Exercise description: For each line below that contains the word "flex", return that line.

Stored data:
┏━━
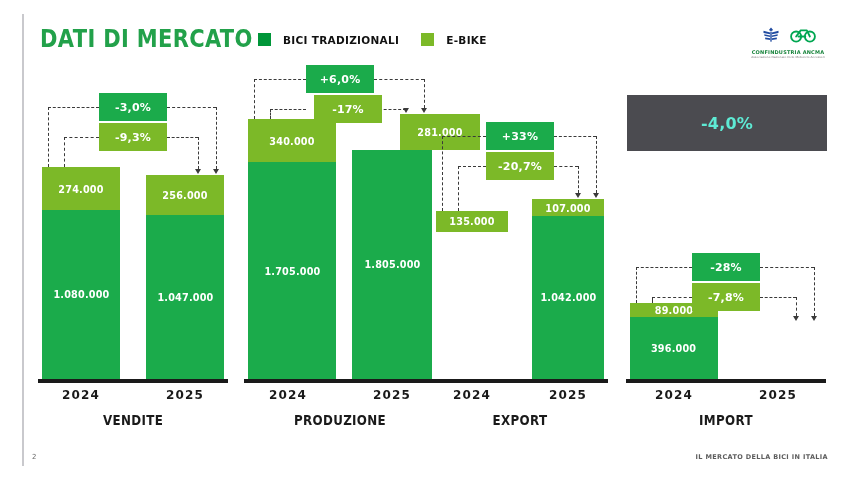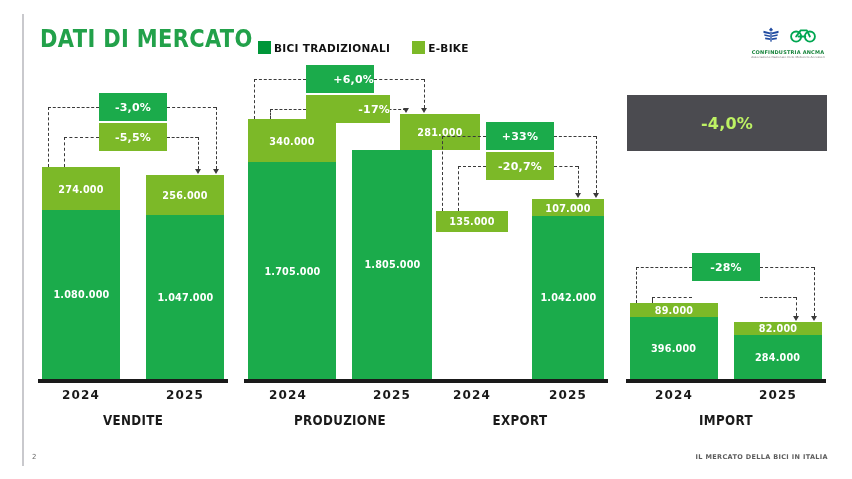--- a/index.html
+++ b/index.html
@@ -54,8 +54,7 @@
   .legend-item {
     display: flex;
     align-items: center;
-    gap: 3px;
-    margin-top: 8px;
+    gap: 12px;
   }
   .legend-swatch {
     width: 13px;

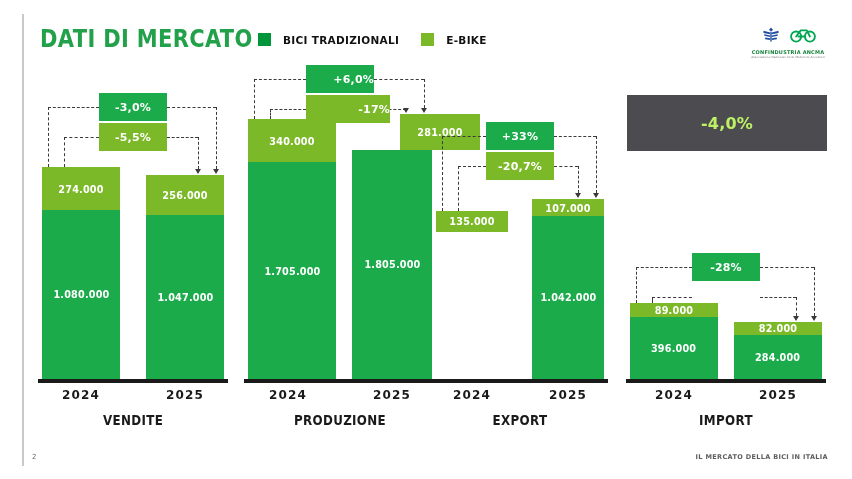--- a/index.html
+++ b/index.html
@@ -397,7 +397,7 @@
         <div class="conn-h" style="left: 374px; top: 109px; width: 32px;"></div>
         <div class="conn-v" style="left: 406px; top: 108.078px; height: 0.922px;"></div>
         <div class="arrow-head" style="left: 403px; top: 108.078px;"></div>
-        <div class="badge badge-trad" style="left: 306px; top: 65px; width: 68px; height: 28px; justify-content: flex-end;">
+        <div class="badge badge-trad" style="left: 306px; top: 65px; width: 68px; height: 28px;">
           <span class="badge-text">+6,0%</span>
         </div>
         <div class="badge badge-ebike" style="left: 306px; top: 95px; width: 84px; height: 28px; justify-content: flex-end;">

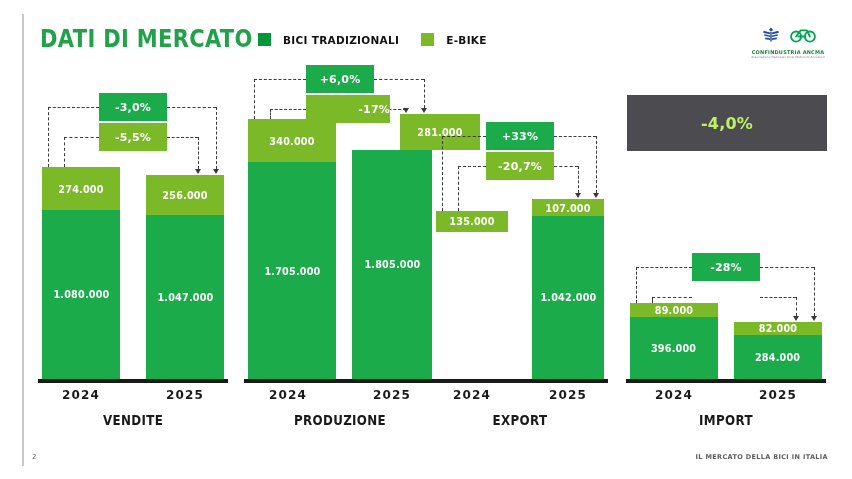--- a/index.html
+++ b/index.html
@@ -400,7 +400,7 @@
         <div class="badge badge-trad" style="left: 306px; top: 65px; width: 68px; height: 28px;">
           <span class="badge-text">+6,0%</span>
         </div>
-        <div class="badge badge-ebike" style="left: 306px; top: 95px; width: 84px; height: 28px; justify-content: flex-end;">
+        <div class="badge badge-ebike" style="left: 314px; top: 95px; width: 68px; height: 28px;">
           <span class="badge-text">-17%</span>
         </div>
       </div>

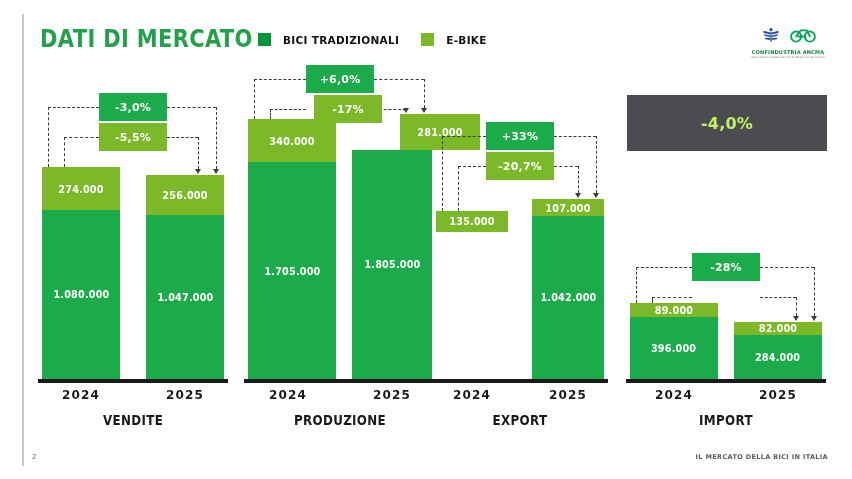--- a/index.html
+++ b/index.html
@@ -142,7 +142,7 @@
     font-family: "DejaVu Sans", sans-serif;
     font-weight: 700;
     font-size: 16px;
-    color: #bef264;
+    color: #5eead4;
     letter-spacing: 0.2px;
   }
 

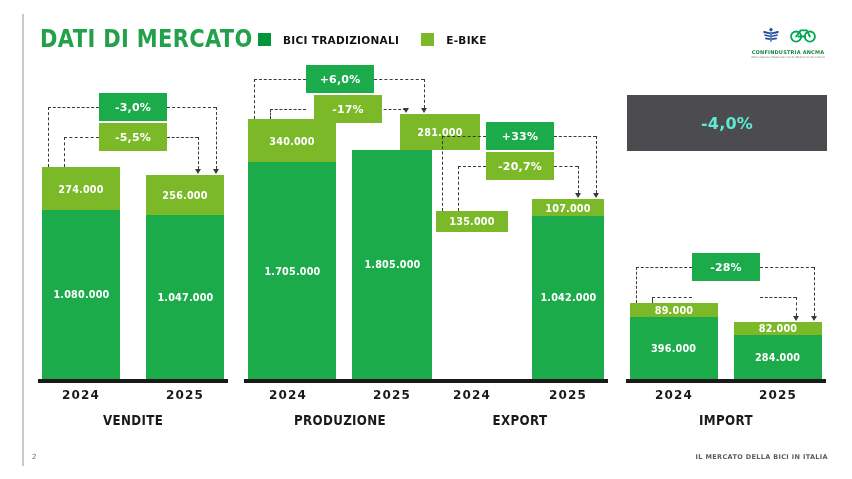--- a/index.html
+++ b/index.html
@@ -363,7 +363,7 @@
           <span class="badge-text">-3,0%</span>
         </div>
         <div class="badge badge-ebike" style="left: 99px; top: 123px; width: 68px; height: 28px;">
-          <span class="badge-text">-5,5%</span>
+          <span class="badge-text">-9,3%</span>
         </div>
       </div>
       <div class="group" style="left: 0px; top: 0px; width: 852px; height: 479px;">

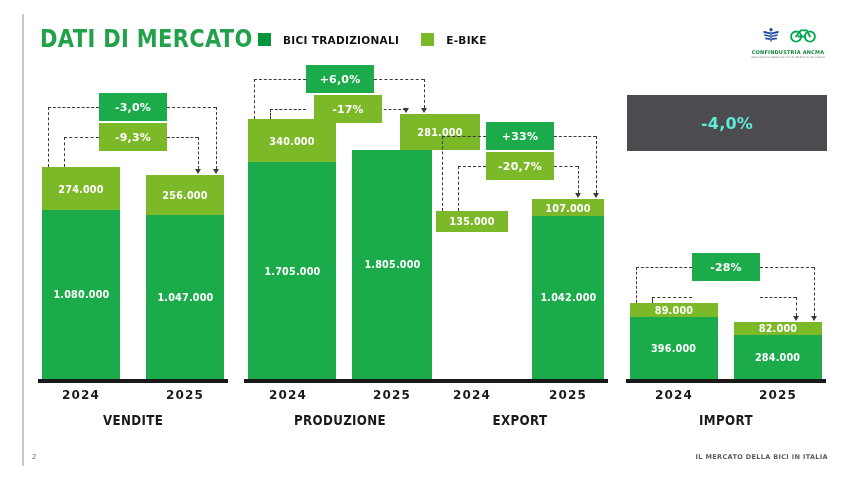--- a/index.html
+++ b/index.html
@@ -473,6 +473,9 @@
         <div class="badge badge-trad" style="left: 692px; top: 253px; width: 68px; height: 28px;">
           <span class="badge-text">-28%</span>
         </div>
+        <div class="badge badge-ebike" style="left: 692px; top: 283px; width: 68px; height: 28px;">
+          <span class="badge-text">-7,8%</span>
+        </div>
       </div>
     </div>
 

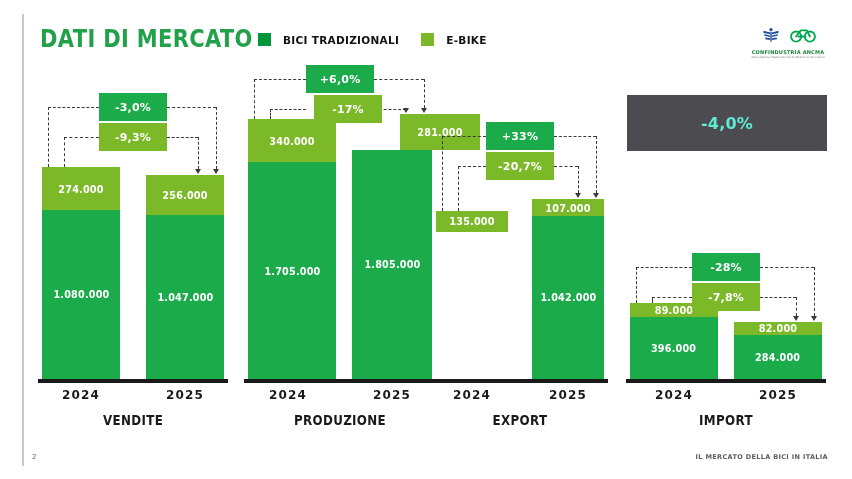--- a/index.html
+++ b/index.html
@@ -449,14 +449,6 @@
           </div>
         </div>
         <div class="year-label" style="left: 630px; width: 88px; top: 388px;">2024</div>
-        <div class="bar" style="left: 734px; top: 321.721px; width: 88px; height: 57.279px;">
-          <div class="seg seg-ebike" style="height: 12.833px;">
-            <span class="seg-label">82.000</span>
-          </div>
-          <div class="seg seg-trad" style="height: 44.446px;">
-            <span class="seg-label">284.000</span>
-          </div>
-        </div>
         <div class="year-label" style="left: 734px; width: 88px; top: 388px;">2025</div>
         <div class="baseline" style="left: 626px; top: 379px; width: 200px;"></div>
         <div class="group-title" style="left: 629px; width: 194px; top: 412px;">IMPORT</div>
┗━━
Completed task:
     display: flex;
-        <div class="badge badge-trad" style="left: 306px; top: 65px; width: 68px; height: 28px; justify-content: flex-end;">
         <div class="badge badge-ebike" style="left: 306px; top: 95px; width: 84px; height: 28px; justify-content: flex-end;">
-        <div class="badge badge-ebike" style="left: 306px; top: 95px; width: 84px; height: 28px; justify-content: flex-end;">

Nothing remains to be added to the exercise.